◆ WORK ITEM ◆
Below are the entries; give again exactly the lines from the one mentioning "border-right:4px solid transparent;" through the one mentioning "border-right:2px solid #000; display:flex; align-items:center;", inclusive.

Collected data:
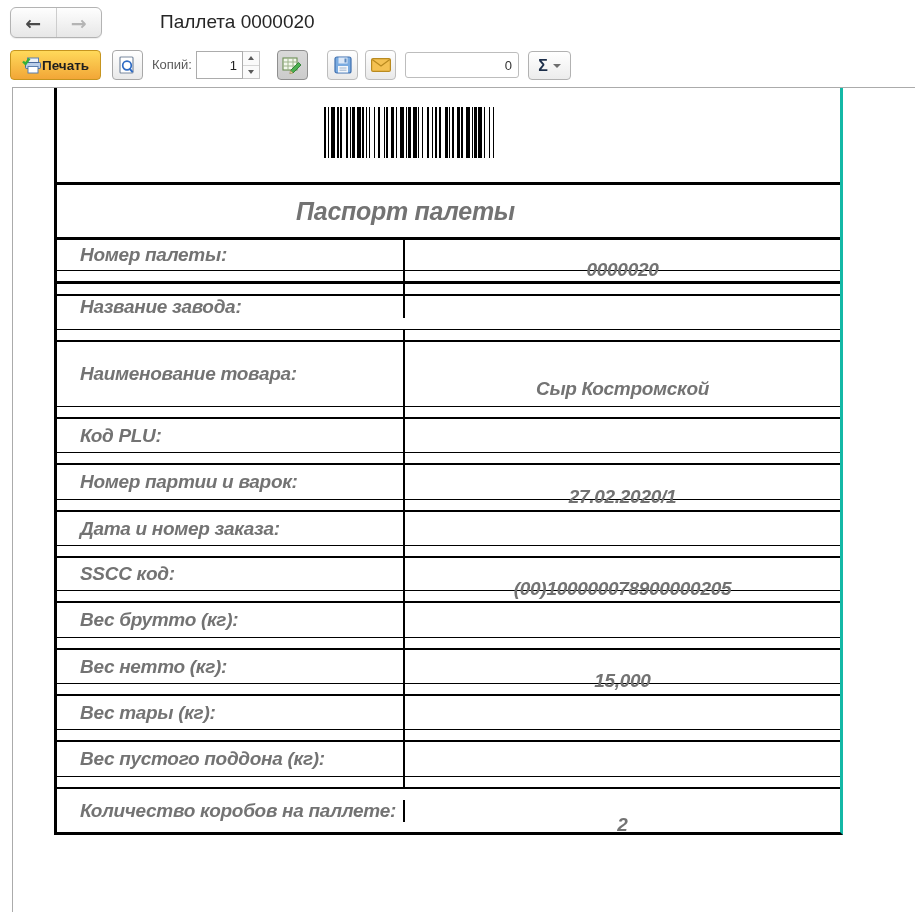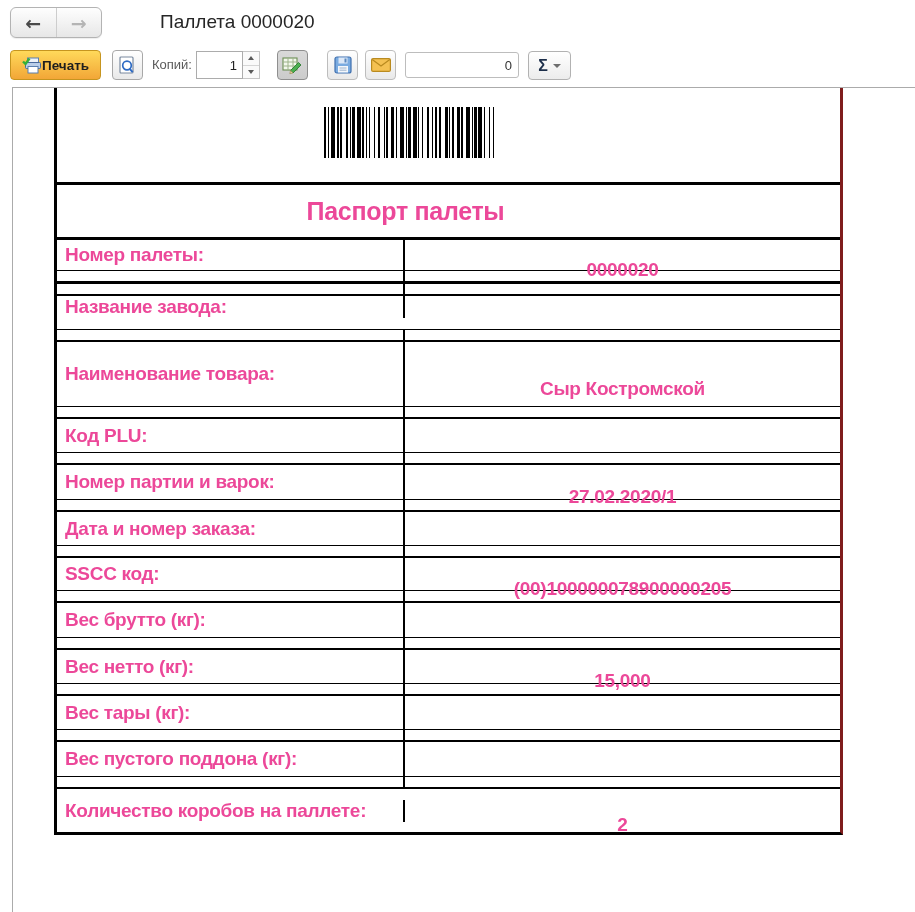--- a/index.html
+++ b/index.html
@@ -72,30 +72,30 @@
     border-right:4px solid transparent; border-top:4.5px solid #6e6e6e; }
 
   
   .viewport {
     position:absolute; top:87px; left:12px; right:0; bottom:0;
     background:#fff; border-top:1px solid #ababab; border-left:1px solid #ababab;
     overflow:hidden;
   }
   .sheet {
     position:absolute; left:41px; top:0; width:789px;
-    border-left:3px solid #000; border-right:3px solid #7f1d1d; border-bottom:3px solid #000;
-    color:#ec4899; letter-spacing:-0.3px;
+    border-left:3px solid #000; border-right:3px solid #14b8a6; border-bottom:3px solid #000;
+    color:#737373; letter-spacing:-0.3px;font-style:italic;
   }
   .brow { height:97px; border-bottom:3px solid #000; position:relative; background:#fff; }
   .barcode { position:absolute; left:267px; top:19px; width:170px; height:51px; }
   .hrow { height:55px; border-bottom:3px solid #000; display:flex; align-items:center; justify-content:center; }
   .hrow span { font-size:25px; font-weight:bold; transform:translateX(-43px); white-space:nowrap; }
   .drow { display:flex; }
   .dcell-l { width:348px; border-right:2px solid #000; display:flex; align-items:center;
-    padding-left:8px; font-weight:bold; font-size:19px; white-space:nowrap; }
+    padding-left:23px; font-weight:bold; font-size:19px; white-space:nowrap; }
   .dcell-r { flex:1; display:flex; align-items:center; justify-content:center;
     font-weight:bold; font-size:19px; white-space:nowrap;margin-top:29px; }
   .srow { height:13px; border-top:1px solid #000; border-bottom:2px solid #000; display:flex; }
   .scell-l { width:348px; border-right:2px solid #000; }
   .scell-r { flex:1; }
 </style>
 </head>
 <body>
 
 <div class="titlebar">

◆ RESPONSE TO THIS EXERCISE ◆
     border-right:4px solid transparent; border-top:4.5px solid #6e6e6e; }
 
   
   .viewport {
     position:absolute; top:87px; left:12px; right:0; bottom:0;
     background:#fff; border-top:1px solid #ababab; border-left:1px solid #ababab;
     overflow:hidden;
   }
   .sheet {
     position:absolute; left:41px; top:0; width:789px;
-    border-left:3px solid #000; border-right:3px solid #7f1d1d; border-bottom:3px solid #000;
-    color:#ec4899; letter-spacing:-0.3px;
+    border-left:3px solid #000; border-right:3px solid #14b8a6; border-bottom:3px solid #000;
+    color:#737373; letter-spacing:-0.3px;font-style:italic;
   }
   .brow { height:97px; border-bottom:3px solid #000; position:relative; background:#fff; }
   .barcode { position:absolute; left:267px; top:19px; width:170px; height:51px; }
   .hrow { height:55px; border-bottom:3px solid #000; display:flex; align-items:center; justify-content:center; }
   .hrow span { font-size:25px; font-weight:bold; transform:translateX(-43px); white-space:nowrap; }
   .drow { display:flex; }
   .dcell-l { width:348px; border-right:2px solid #000; display:flex; align-items:center;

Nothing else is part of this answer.